BY TAIRA STANLEY FOR INDIGENOUS DEBATES

Through identity-based cultural practices such as dance, language, spirituality, ancestral medicine and traditional dress, Gunadule women have forged a form of resistance against the internal colonialism imposed by the Panamanian state. These expressions are far from mere folkloric displays; they are tools of struggle for cultural sovereignty, collective memory, and for the preservation of their own worldview. The home, the Mornag, and ritual spaces have become both symbolic and political arenas of resistance.

The uprising known as the Tule Revolution took place in February 1925, – an act of collective defence against the Panamanian government’s attempt to impose a colonial structure on the Guna people. One hundred years on, the Gunadule people – and Indigenous Peoples across Panama – continue to resist a new form of internal colonialism exercised by a state that systematically assaults, threatens, and violates our collective rights. We are facing a denial of the principle of self-determination and a dismissal of international declarations that uphold our rights.

Within this context, historical portrayals of Indigenous women are often filtered through patriarchal, ethnocentric and racist lenses that erase their presence and reduce them to stereotypes. It is therefore vital to highlight the central role played by Guna women during the 1925 rebellion, when the government sought to dismantle the Guna cultural system by imposing a Western symbolic order. From a cultural and decolonial perspective, we can begin to understand the epistemic dimension of Guna women’s struggle and the legacy they continue to build today.

For Guna women, traditional dress, ceremonial songs, the role of knowledge bearer, and that of community educator, all represent symbolic territories of resistance in the fight for dignity and cultural sovereignty. These expressions are not mere objects of folklorisation but rather tools of symbolic resistance and historical reconstruction grounded in an Indigenous worldview.

Spaces of Symbolic Resistance among Guna Women

The participation of Gunadule women in the 1925 rebellion went far beyond a singular act of defiance – it became an enduring cultural affirmation grounded in everyday practice. Their resistance took shape across a range of symbolic spaces: the home, traditional medicine, healing, cooking, ceremonies and, most notably, in their identity as expressed through traditional dress. These became sites of identity reaffirmation in the face of a hegemonic system that, as early as 1922, sought to impose Western clothing – provoking strong resistance from Gunadule women.

In this context, Guna cultural practices – language, dance, spirituality, the mola, and ancestral medicine – took on an insurgent character. This was especially true given that Guna communities were among the first to suffer violent dispossession in places such as Yandub, Aggwanusadub, Niadub, Uggubseni, Gardi Sugdub, Diggir, Ailigandi and Uwargandub. Far from being folkloric expressions, these practices formed part of a complex symbolic system from which identity and resistance were articulated.

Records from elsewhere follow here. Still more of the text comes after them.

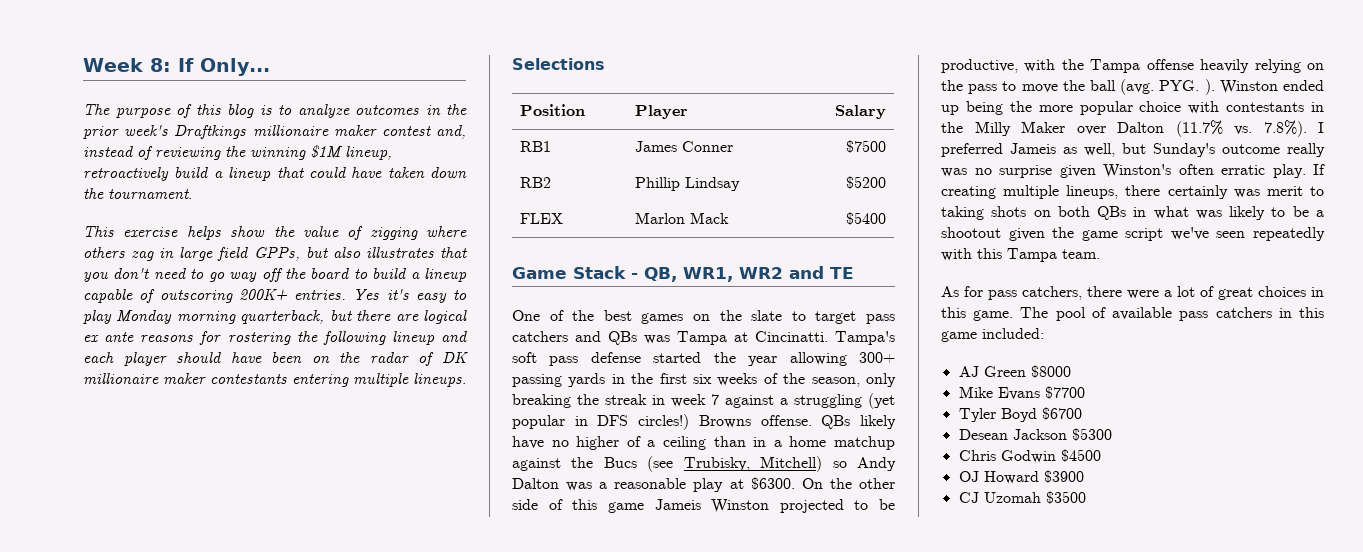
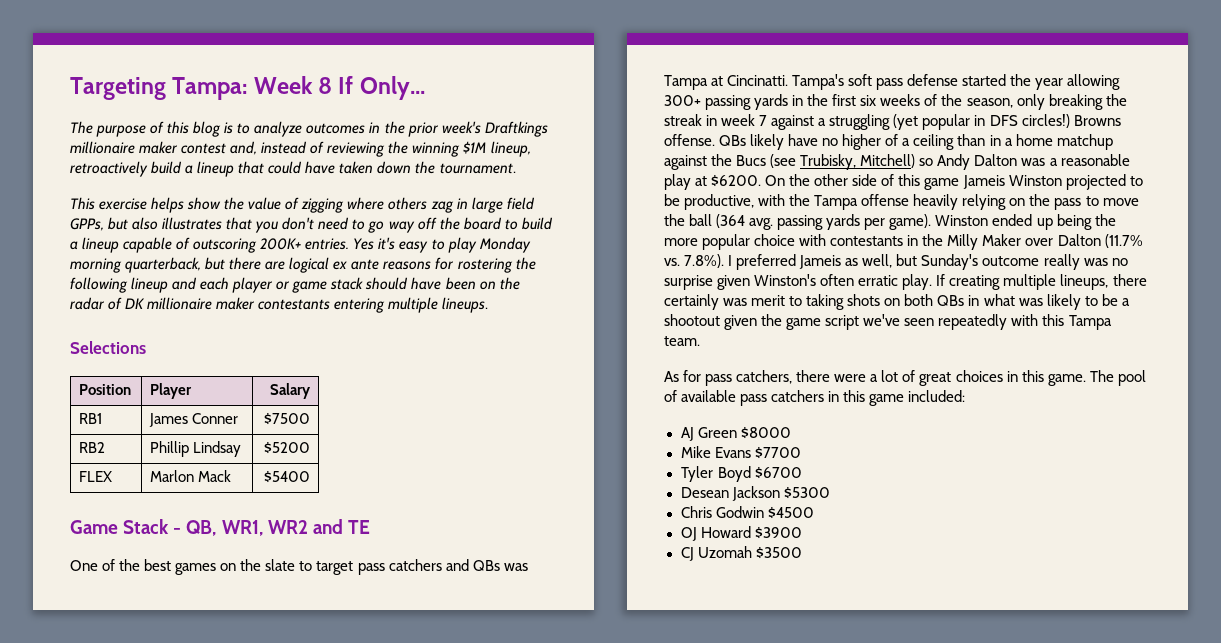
- Week 8: If Only...
+ Targeting Tampa: Week 8 If Only...
- Yes it's easy to play Monday morning quarterback, but there are logical ex ante reasons for rostering the following lineup and each player should have been on the radar of DK millionaire maker contestants entering multiple lineups.
+ Yes it's easy to play Monday morning quarterback, but there are logical ex ante reasons for rostering the following lineup and each player or game stack should have been on the radar of DK millionaire maker contestants entering multiple lineups.
- QBs likely have no higher of a ceiling than in a home matchup against the Bucs (see Trubisky, Mitchell) so Andy Dalton was a reasonable play at $6300.
+ QBs likely have no higher of a ceiling than in a home matchup against the Bucs (see Trubisky, Mitchell) so Andy Dalton was a reasonable play at $6200.
- On the other side of this game Jameis Winston projected to be productive, with the Tampa offense heavily relying on the pass to move the ball (avg. PYG. ).
+ On the other side of this game Jameis Winston projected to be productive, with the Tampa offense heavily relying on the pass to move the ball (364 avg. passing yards per game).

Traditional dress was the first symbolic element targeted for erasure: the Mola (the hand-sewn textile panel that adorns women’s clothing), bracelets, earrings, and the olasu (a gold nose ring). The mola, a living archive encoding ancestral narratives, became (and remains) a powerful emblem of cultural resistance: an aesthetic and political stronghold. After the rebellion, the Mola was reclaimed as a symbol of autonomy. Today, it represents not only beauty and tradition but memory, resilience, and pride. Despite efforts to suppress it, women safeguarded it, even concealing it within their clothing during the uprising.

The Symbolic Role of Orality and Education

Through stories, songs and teachings, women quietly ensured the survival of ancestral knowledge. This communal educational effort strengthened cultural identity and resisted the symbolic erasure imposed by colonisation. Despite guards forcing the Guna to dance to Western music, learn Spanish, and abandon their traditional dress, Guna women succeeded in transmitting the vital importance of preserving their culture through education.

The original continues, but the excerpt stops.